[What you are asked to do]
All pictures are to be excluded when the data below is output verbatim.

[Exercise inputs]

"""

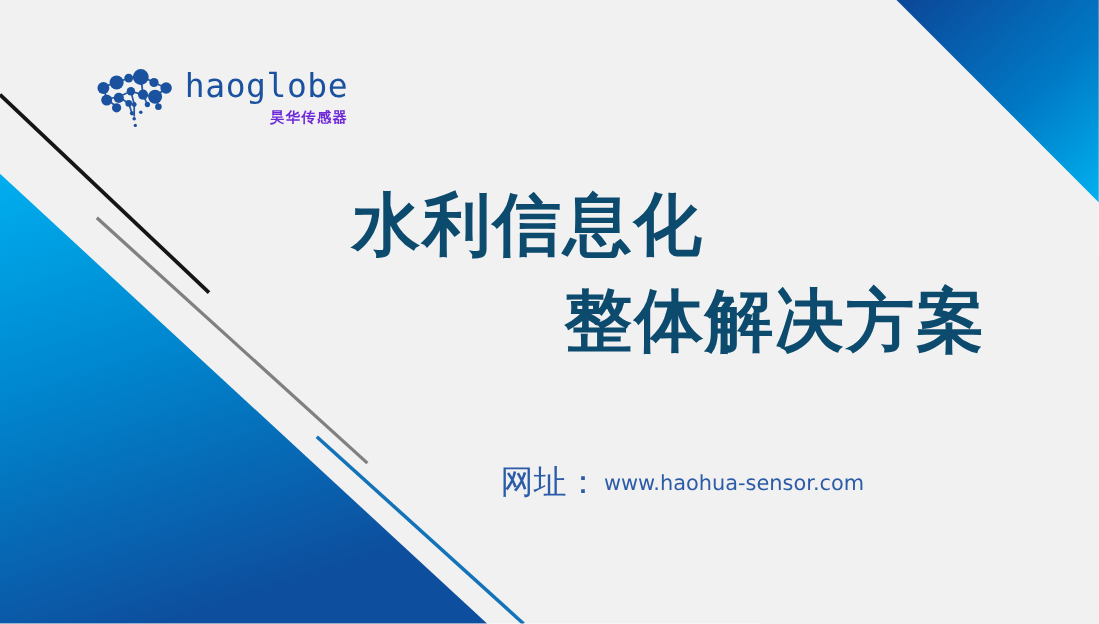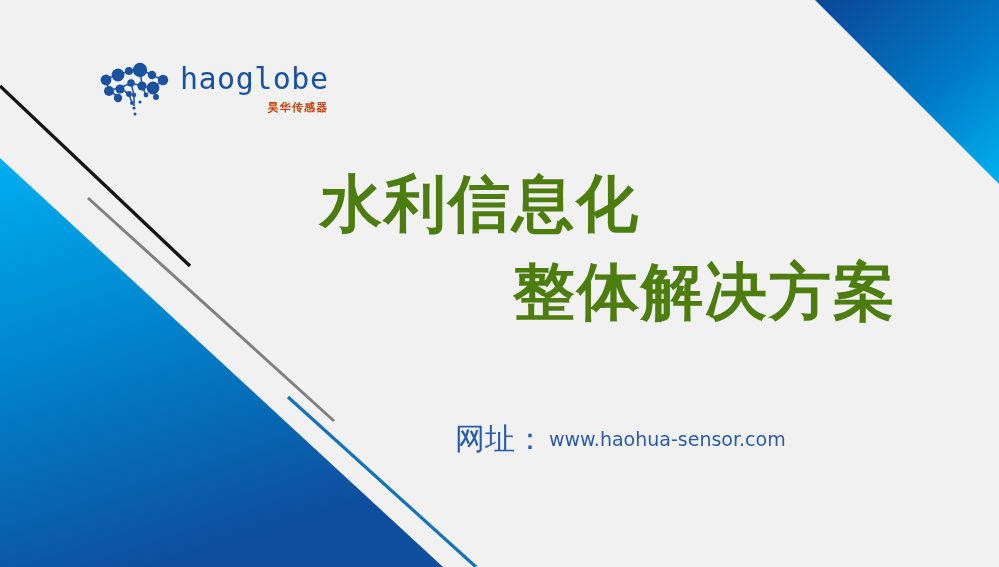--- a/index.html
+++ b/index.html
@@ -24,7 +24,7 @@
   
   #logo {
     position:absolute;
-    left:96px; top:58px;
+    left:84px; top:58px;
     width:216px; height:62px;
     display:flex;
     align-items:center;

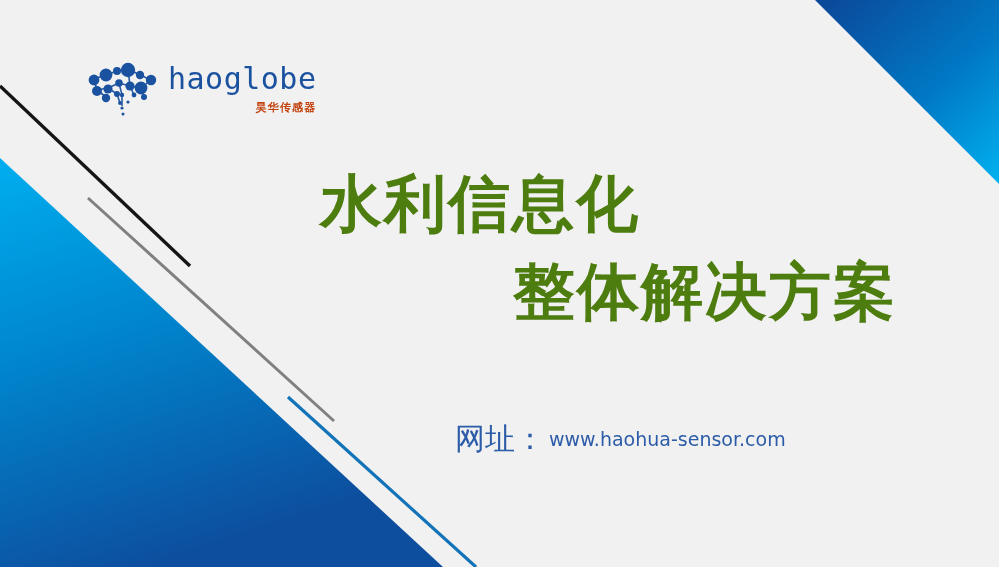--- a/index.html
+++ b/index.html
@@ -47,10 +47,10 @@
   #logo-sub {
     margin-top:7px;
     font-family:"DejaVu Sans", sans-serif;
-    font-size:11px;
+    font-size:13px;
     line-height:14px;
     letter-spacing:1.2px;
-    color:#c2410c;
+    color:#6d28d9;
     font-weight:700;
   }
 

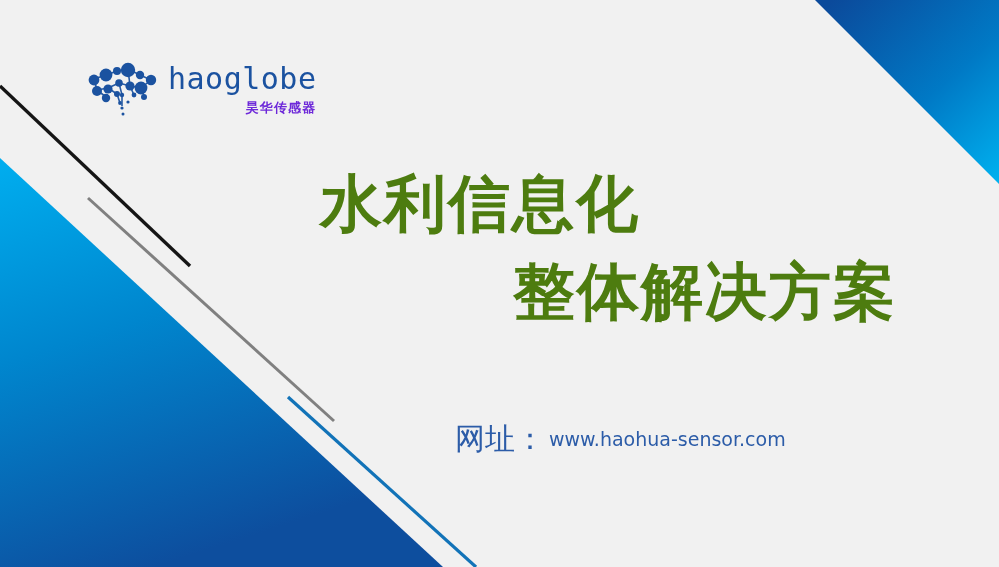--- a/index.html
+++ b/index.html
@@ -66,7 +66,7 @@
     font-size:62px;
     line-height:88px;
     letter-spacing:2px;
-    color:#4d7c0f;
+    color:#0c4a6e;
     white-space:nowrap;
   }
   #title-line-1 { text-align:left;  padding-left:20px; }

"""

[Response to the exercise]
--- a/index.html
+++ b/index.html
@@ -24,7 +24,7 @@
   
   #logo {
     position:absolute;
-    left:96px; top:58px;
+    left:84px; top:58px;
     width:216px; height:62px;
     display:flex;
     align-items:center;

--- a/index.html
+++ b/index.html
@@ -47,10 +47,10 @@
   #logo-sub {
     margin-top:7px;
     font-family:"DejaVu Sans", sans-serif;
-    font-size:11px;
+    font-size:13px;
     line-height:14px;
     letter-spacing:1.2px;
-    color:#c2410c;
+    color:#6d28d9;
     font-weight:700;
   }
 

--- a/index.html
+++ b/index.html
@@ -66,7 +66,7 @@
     font-size:62px;
     line-height:88px;
     letter-spacing:2px;
-    color:#4d7c0f;
+    color:#0c4a6e;
     white-space:nowrap;
   }
   #title-line-1 { text-align:left;  padding-left:20px; }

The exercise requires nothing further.